§ **Instructions to follow**: Write out exactly the lines running from the one that contains "- Export summary as text file" through the end of the material.

------------------------------------

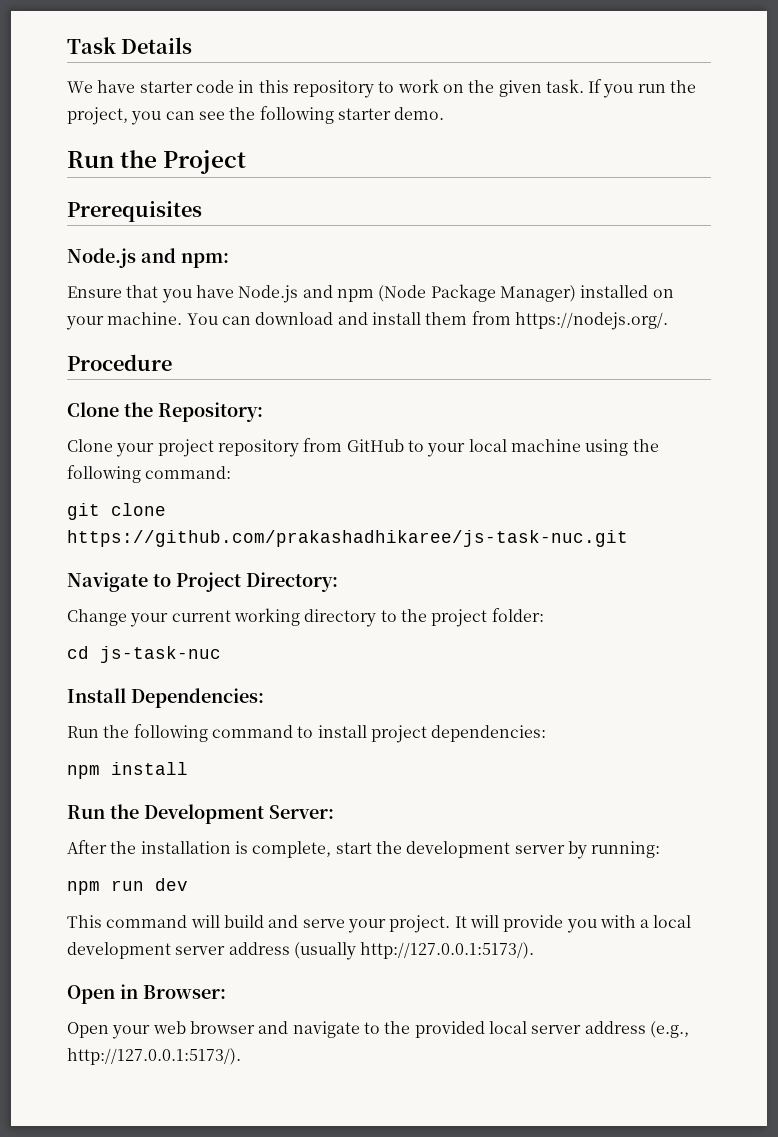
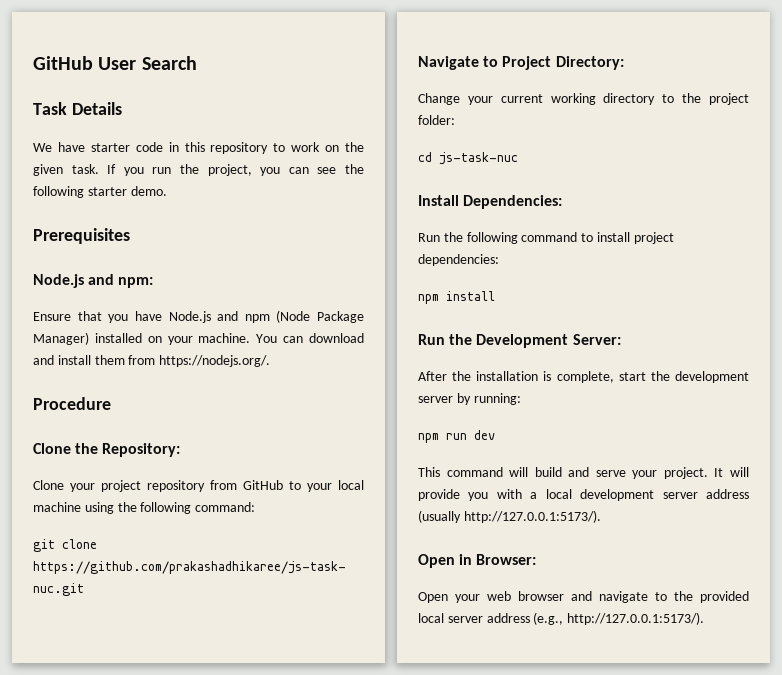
+ GitHub User Search
- Run the Project

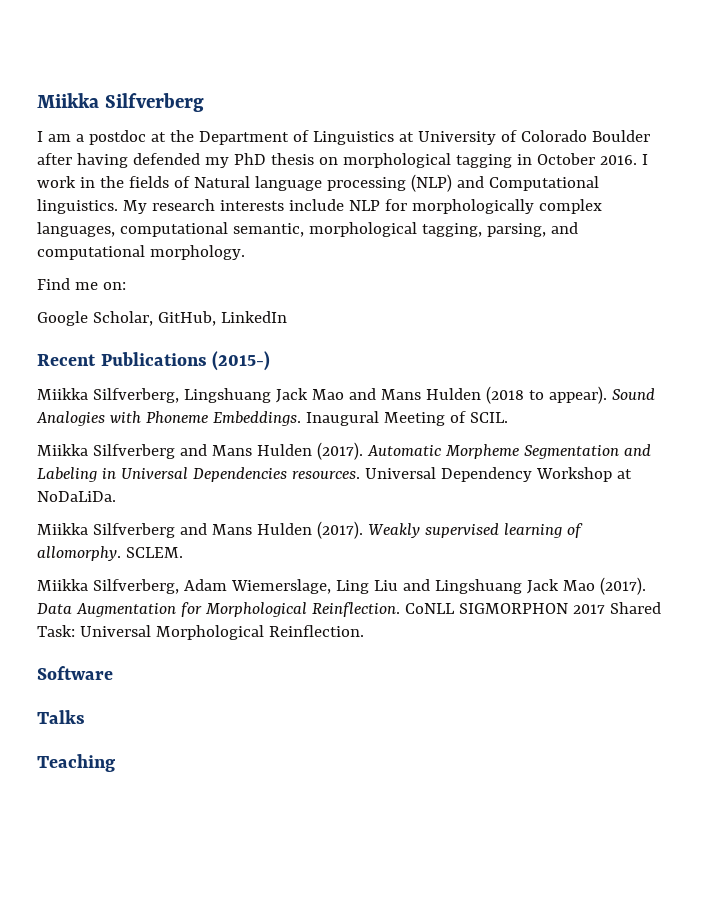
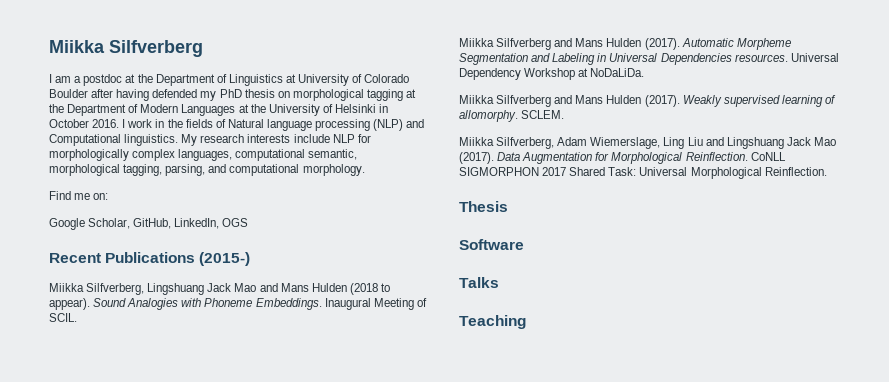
- I am a postdoc at the Department of Linguistics at University of Colorado Boulder after having defended my PhD thesis on morphological tagging in October 2016.
+ I am a postdoc at the Department of Linguistics at University of Colorado Boulder after having defended my PhD thesis on morphological tagging at the Department of Modern Languages at the University of Helsinki in October 2016.
- Google Scholar, GitHub, LinkedIn
+ Google Scholar, GitHub, LinkedIn, OGS
+ Thesis

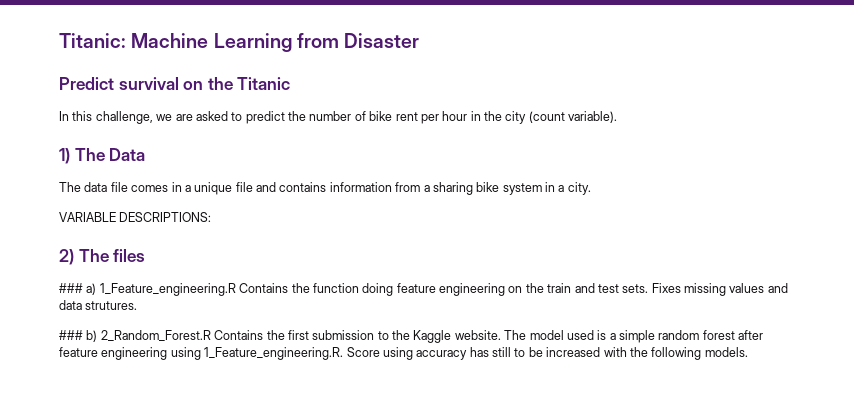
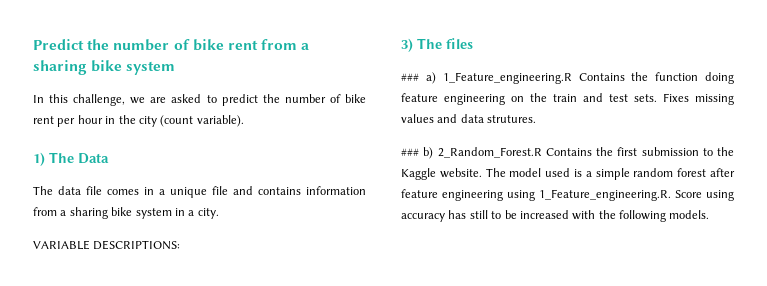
- Titanic: Machine Learning from Disaster
- Predict survival on the Titanic
+ Predict the number of bike rent from a sharing bike system
- 2) The files
+ 3) The files

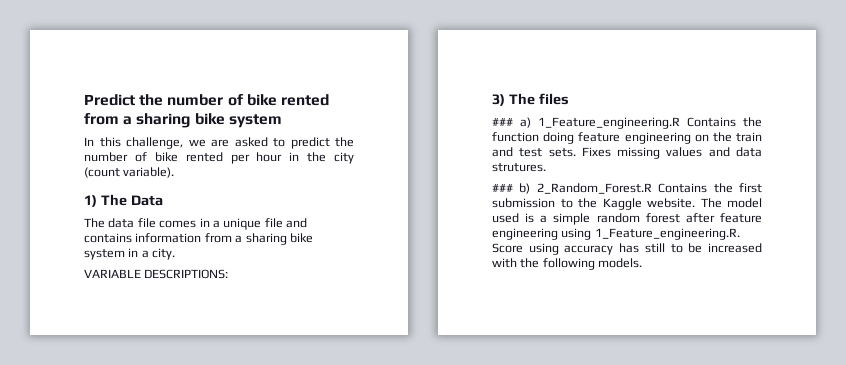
- Predict the number of bike rent from a sharing bike system
+ Predict the number of bike rented from a sharing bike system
- In this challenge, we are asked to predict the number of bike rent per hour in the city (count variable).
+ In this challenge, we are asked to predict the number of bike rented per hour in the city (count variable).

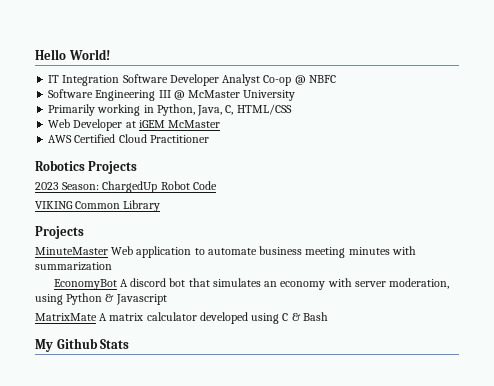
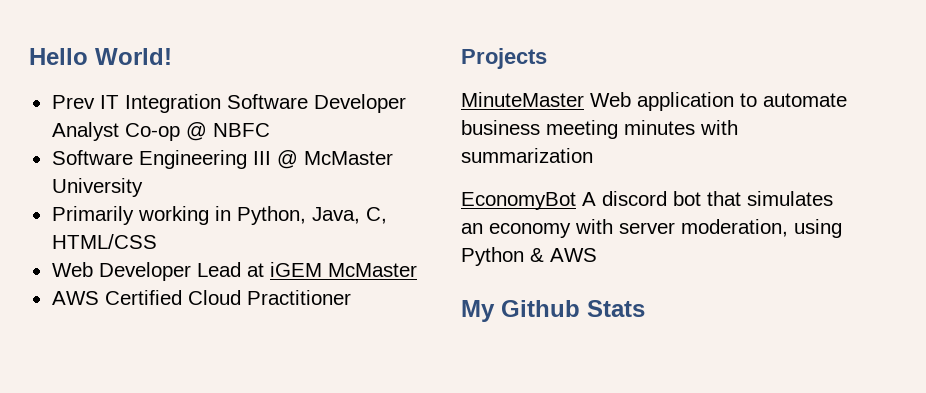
- IT Integration Software Developer Analyst Co-op @ NBFC
+ Prev IT Integration Software Developer Analyst Co-op @ NBFC
- Web Developer at iGEM McMaster
+ Web Developer Lead at iGEM McMaster
- Robotics Projects
- 2023 Season: ChargedUp Robot Code
- VIKING Common Library
- EconomyBot A discord bot that simulates an economy with server moderation, using Python & Javascript
- MatrixMate A matrix calculator developed using C & Bash
+ EconomyBot A discord bot that simulates an economy with server moderation, using Python & AWS

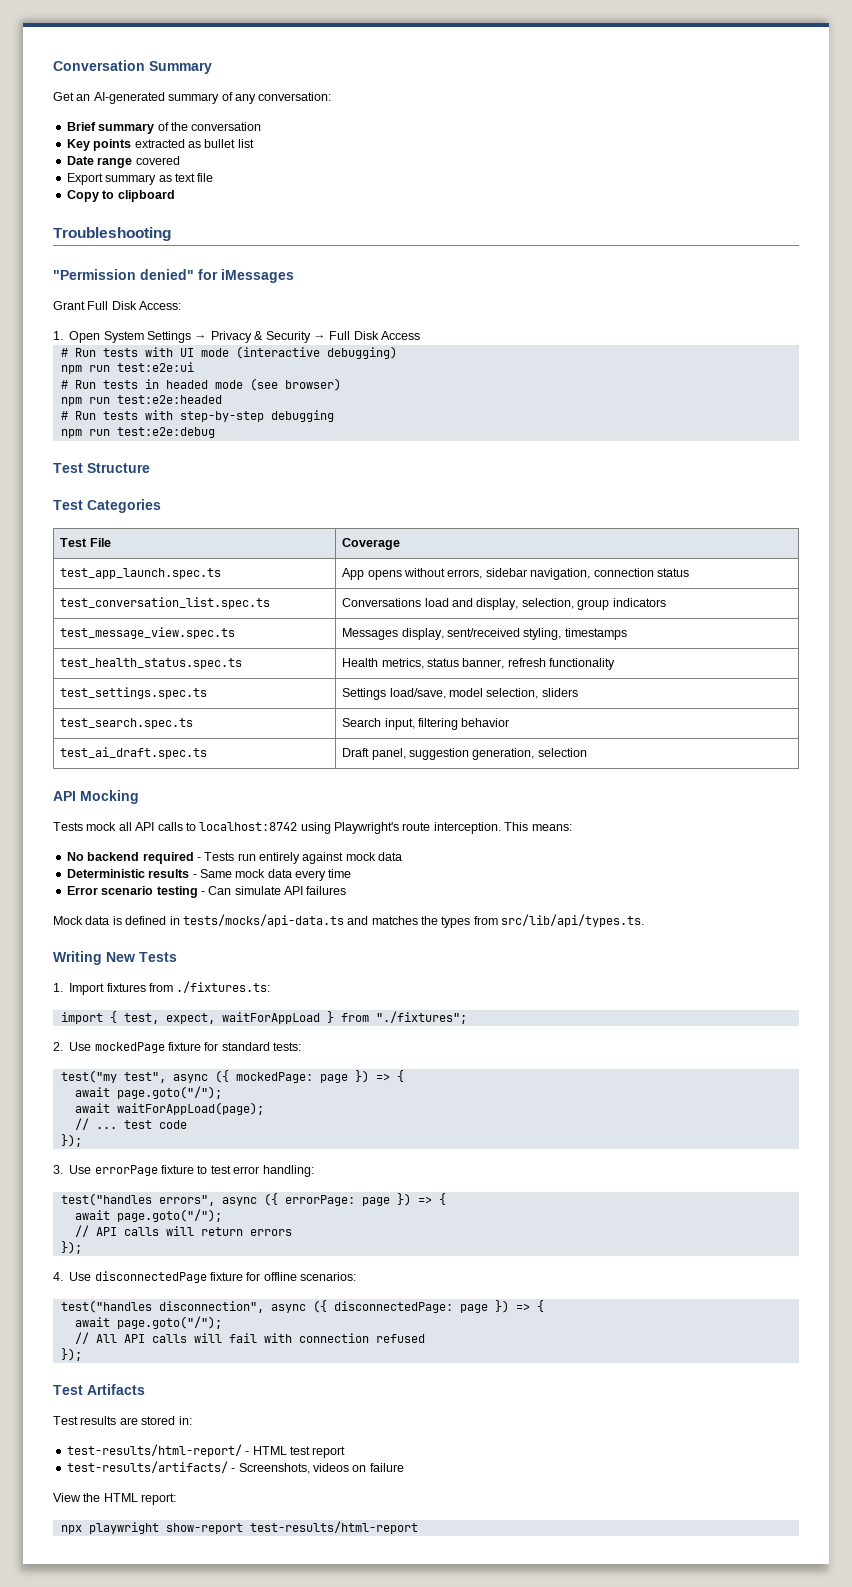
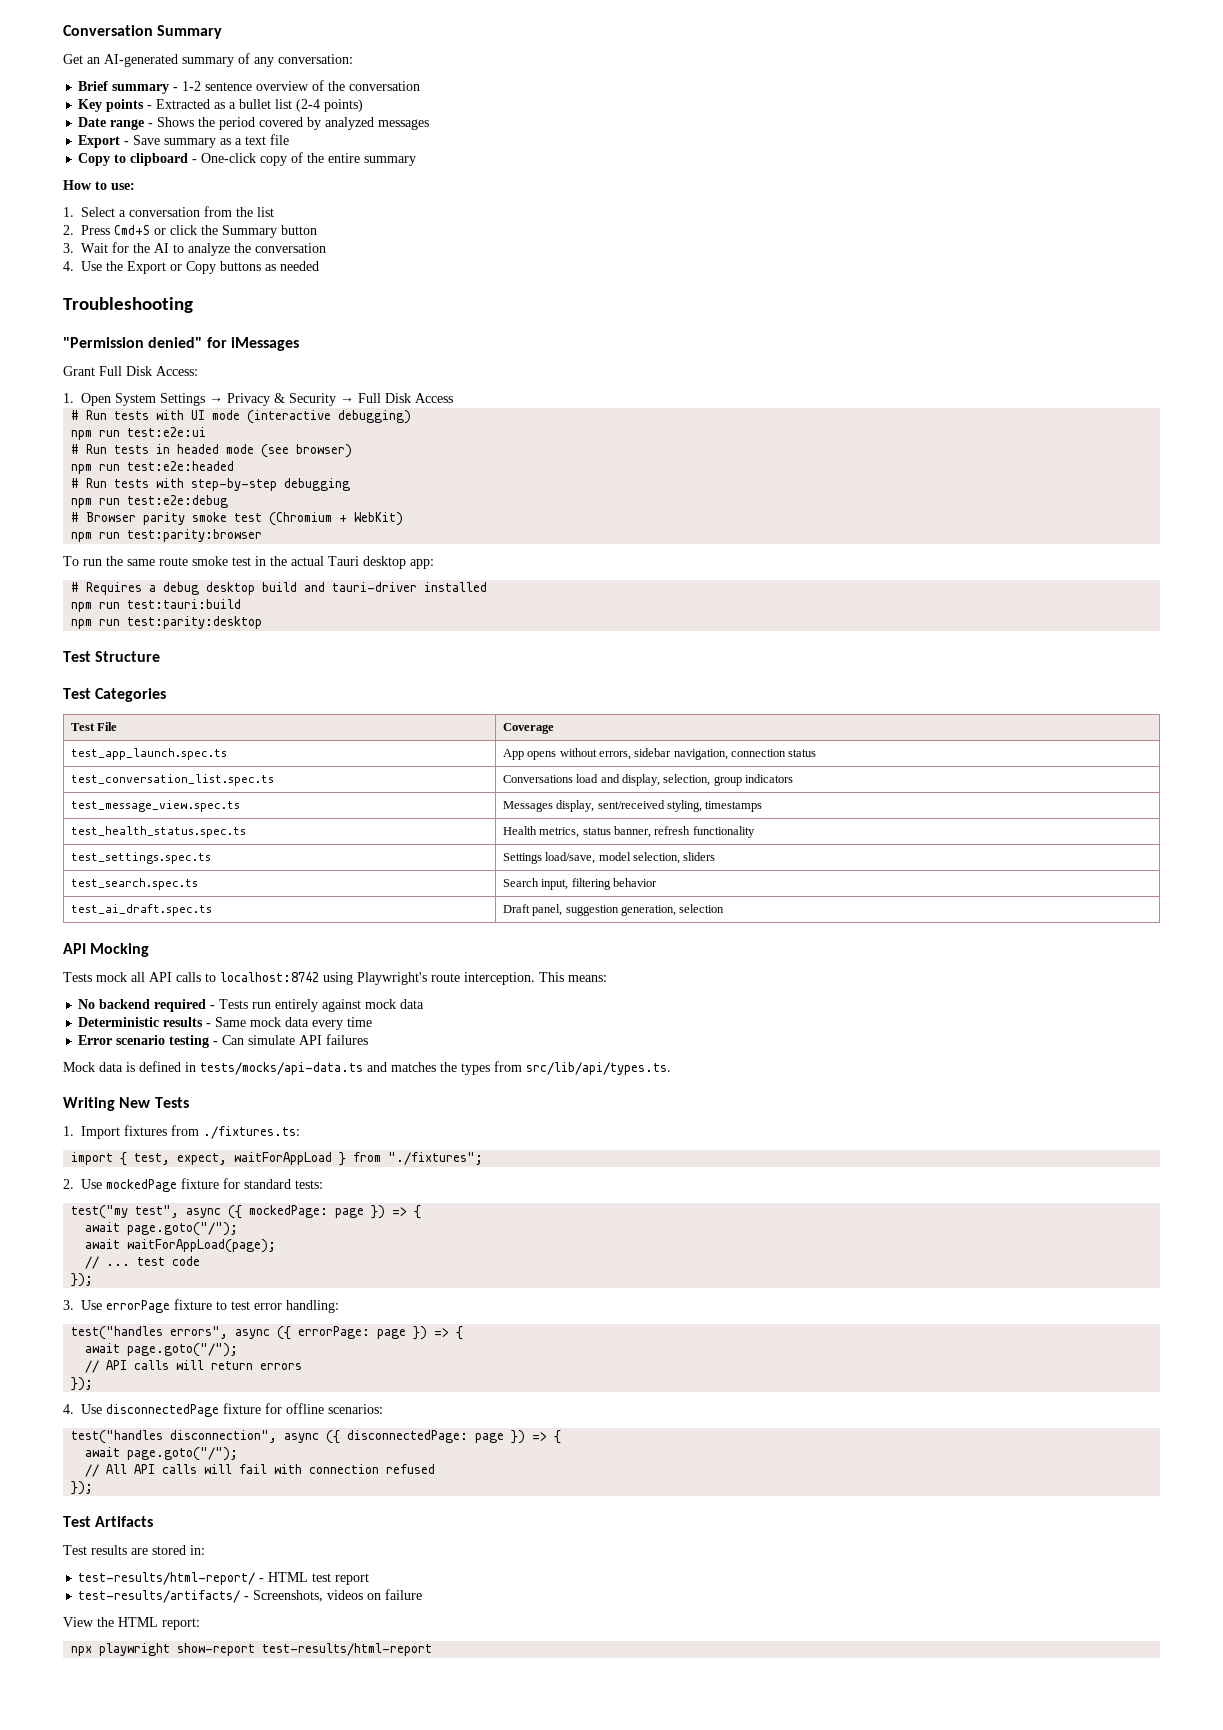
- Brief summary of the conversation
+ Brief summary - 1-2 sentence overview of the conversation
- Key points extracted as bullet list
+ Key points - Extracted as a bullet list (2-4 points)
- Date range covered
- Export summary as text file
+ Date range - Shows the period covered by analyzed messages
+ Export - Save summary as a text file
- Copy to clipboard
+ Copy to clipboard - One-click copy of the entire summary
+ How to use:
+ 1. Select a conversation from the list
+ 2. Press Cmd+S or click the Summary button
+ 3. Wait for the AI to analyze the conversation
+ 4. Use the Export or Copy buttons as needed
+ # Browser parity smoke test (Chromium + WebKit)
+ npm run test:parity:browser
+ To run the same route smoke test in the actual Tauri desktop app:
+ # Requires a debug desktop build and tauri-driver installed
+ npm run test:tauri:build
+ npm run test:parity:desktop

------------------------------------

§ **Answer box**:
- Export summary as text file
+ Date range - Shows the period covered by analyzed messages
+ Export - Save summary as a text file
- Copy to clipboard
+ Copy to clipboard - One-click copy of the entire summary
+ How to use:
+ 1. Select a conversation from the list
+ 2. Press Cmd+S or click the Summary button
+ 3. Wait for the AI to analyze the conversation
+ 4. Use the Export or Copy buttons as needed
+ # Browser parity smoke test (Chromium + WebKit)
+ npm run test:parity:browser
+ To run the same route smoke test in the actual Tauri desktop app:
+ # Requires a debug desktop build and tauri-driver installed
+ npm run test:tauri:build
+ npm run test:parity:desktop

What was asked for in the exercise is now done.